A Brief Ride to Volunteer Country
Yesterday was my first ride in Knoxville, Tennessee. For starters, let me say that it’s HOT. Okay, that’s a bit of an exaggeration. It’s hot considering I just moved from Detroit where winter, though on its way out, is going down kicking and screaming. So, biking in an 80-degree weather took a quick toll on me, mainly on my armpits. Today's ride was brief, a way to get a feel for the city and to meet up with a friend who’s a professor at the University of Tennessee (UT). Though the ride was practically a straight shot and only 3.3 miles, the hills (Oh, the hills!) made it far worse than it should have been. That 20 minute ride made all those evenings of Core Strength classes at the Detroit YMCA well worth the time, effort, sweat, and money. Many thanks to my instructor, Rachel!
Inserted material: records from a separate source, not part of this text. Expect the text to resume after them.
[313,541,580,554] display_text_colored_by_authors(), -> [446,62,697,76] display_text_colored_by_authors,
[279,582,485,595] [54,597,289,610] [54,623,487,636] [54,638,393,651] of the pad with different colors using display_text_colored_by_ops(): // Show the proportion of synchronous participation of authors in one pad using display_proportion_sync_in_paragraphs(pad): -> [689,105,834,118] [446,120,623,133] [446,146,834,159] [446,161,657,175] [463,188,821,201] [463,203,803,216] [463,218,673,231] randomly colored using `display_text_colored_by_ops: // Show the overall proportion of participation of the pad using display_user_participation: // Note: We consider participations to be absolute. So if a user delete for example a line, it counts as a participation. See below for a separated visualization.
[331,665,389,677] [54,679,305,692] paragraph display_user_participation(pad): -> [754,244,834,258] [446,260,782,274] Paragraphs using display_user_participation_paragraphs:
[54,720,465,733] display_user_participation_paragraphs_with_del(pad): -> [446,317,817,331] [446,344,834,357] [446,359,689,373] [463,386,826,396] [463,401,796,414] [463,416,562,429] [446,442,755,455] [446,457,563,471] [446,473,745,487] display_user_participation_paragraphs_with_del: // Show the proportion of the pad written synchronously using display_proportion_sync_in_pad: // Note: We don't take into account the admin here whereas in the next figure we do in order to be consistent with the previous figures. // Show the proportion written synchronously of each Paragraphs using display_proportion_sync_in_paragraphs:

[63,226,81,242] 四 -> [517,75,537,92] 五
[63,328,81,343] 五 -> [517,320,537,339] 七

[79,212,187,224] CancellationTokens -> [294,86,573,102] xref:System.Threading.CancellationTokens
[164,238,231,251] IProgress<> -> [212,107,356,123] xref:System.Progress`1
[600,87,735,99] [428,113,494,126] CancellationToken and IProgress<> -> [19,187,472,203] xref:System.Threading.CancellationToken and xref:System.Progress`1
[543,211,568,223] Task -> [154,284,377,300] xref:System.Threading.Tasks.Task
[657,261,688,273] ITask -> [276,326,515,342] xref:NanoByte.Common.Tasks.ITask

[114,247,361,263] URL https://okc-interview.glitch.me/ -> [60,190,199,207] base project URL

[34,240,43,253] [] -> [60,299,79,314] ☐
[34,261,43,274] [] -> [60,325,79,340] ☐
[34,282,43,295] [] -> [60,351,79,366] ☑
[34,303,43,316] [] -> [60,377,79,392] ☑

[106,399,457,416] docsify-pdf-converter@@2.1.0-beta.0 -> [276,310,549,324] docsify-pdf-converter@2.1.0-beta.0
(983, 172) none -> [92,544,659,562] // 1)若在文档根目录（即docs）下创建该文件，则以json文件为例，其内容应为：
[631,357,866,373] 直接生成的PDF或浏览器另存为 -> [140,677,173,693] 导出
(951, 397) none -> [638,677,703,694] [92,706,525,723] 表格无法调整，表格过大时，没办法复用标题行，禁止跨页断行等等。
Once I reached downtown I stopped for a moment at a red light and ended up having an impromptu conversation with an older pedestrian who was waiting to cross the street. He complimented me on the setup of my bike, specifically the Dyad rim I have, which is made by Velocity USA. At the moment, I have a mix-match set of rims due to a fall I had months ago that bent my original front rim beyond repair. So, the rear set is courtesy of Alex Rims. Because he seemed so knowledgeable, my most official sounding voice I asked, “Do you ride?” He stated that he has a 1984 Trek 520 touring bike. This kind stranger referred to the combination of his aging body and bike as “an antique on an antique.” As I looked and listened, I could not shake the feeling that I had seen him before. Turns out I had, sort of. He resembles Dale, a character from The Walking Dead. Dale was a caring, reasonable, at times nagging, older white man with a scruffy white beard, a Winnebago, and a rifle. He succumbed to a walker’s rapacious appetite in Season 2, Episode 11. Anywho, Dale’s doppelganger warned me, as the light turned green, “Watch out for these assholes. Remember, just because they’re in car doesn’t mean they can drive.” And with that, we shared a laugh and bid one another adieu
After mounting and descending a few more hills, I made my way to UT. The UT campus is nothing to write home about. Sorry UT fans. Unlike the self-aggrandizing antebellum architecture I have come to know from studying at the University of North Carolina, UT’s campus has a drab mid-20th century aesthetic. The most attractive parts of the campus are the steep hills and the numerous places to sit in the sun or lay in hammocks. I know you may be thinking, “What’s exciting about this ride?” Not much, I suppose. But since I road, I figured I would write. Besides, they’re more rides to come. And thanks to Strava, you can peep a bit of the trajectory of my ride. Happy Saturday!